──────── Data extracts ────────
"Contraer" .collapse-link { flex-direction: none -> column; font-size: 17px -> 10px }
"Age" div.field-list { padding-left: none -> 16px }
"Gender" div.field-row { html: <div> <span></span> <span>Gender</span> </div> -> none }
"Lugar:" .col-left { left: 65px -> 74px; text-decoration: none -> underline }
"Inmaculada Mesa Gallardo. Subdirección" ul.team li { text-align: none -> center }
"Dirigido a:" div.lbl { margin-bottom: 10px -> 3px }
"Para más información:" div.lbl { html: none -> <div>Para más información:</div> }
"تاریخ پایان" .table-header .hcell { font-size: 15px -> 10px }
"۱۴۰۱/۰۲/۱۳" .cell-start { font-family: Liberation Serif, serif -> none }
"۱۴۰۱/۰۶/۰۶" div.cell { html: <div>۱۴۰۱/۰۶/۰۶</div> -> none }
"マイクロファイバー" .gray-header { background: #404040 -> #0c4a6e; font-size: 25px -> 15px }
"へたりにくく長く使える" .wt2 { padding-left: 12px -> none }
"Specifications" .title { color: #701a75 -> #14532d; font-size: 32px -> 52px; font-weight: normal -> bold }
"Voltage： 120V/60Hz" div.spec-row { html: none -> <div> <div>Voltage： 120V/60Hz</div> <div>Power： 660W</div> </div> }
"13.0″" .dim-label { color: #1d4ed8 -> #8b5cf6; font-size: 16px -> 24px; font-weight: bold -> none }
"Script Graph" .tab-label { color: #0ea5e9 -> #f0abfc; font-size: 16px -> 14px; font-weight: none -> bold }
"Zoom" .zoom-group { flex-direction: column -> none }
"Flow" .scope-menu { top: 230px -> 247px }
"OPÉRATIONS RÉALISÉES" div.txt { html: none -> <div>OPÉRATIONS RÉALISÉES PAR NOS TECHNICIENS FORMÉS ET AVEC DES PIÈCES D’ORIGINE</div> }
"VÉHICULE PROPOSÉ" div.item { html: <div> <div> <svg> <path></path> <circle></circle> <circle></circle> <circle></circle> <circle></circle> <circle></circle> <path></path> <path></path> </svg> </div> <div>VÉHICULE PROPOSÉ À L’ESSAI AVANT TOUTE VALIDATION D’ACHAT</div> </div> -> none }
────────
What needs to be done:
Return only the lines running from the line with "flex-direction: column ->" to the last line of the records, both included, exactly as written.

Response area:
"Zoom" .zoom-group { flex-direction: column -> none }
"Flow" .scope-menu { top: 230px -> 247px }
"OPÉRATIONS RÉALISÉES" div.txt { html: none -> <div>OPÉRATIONS RÉALISÉES PAR NOS TECHNICIENS FORMÉS ET AVEC DES PIÈCES D’ORIGINE</div> }
"VÉHICULE PROPOSÉ" div.item { html: <div> <div> <svg> <path></path> <circle></circle> <circle></circle> <circle></circle> <circle></circle> <circle></circle> <path></path> <path></path> </svg> </div> <div>VÉHICULE PROPOSÉ À L’ESSAI AVANT TOUTE VALIDATION D’ACHAT</div> </div> -> none }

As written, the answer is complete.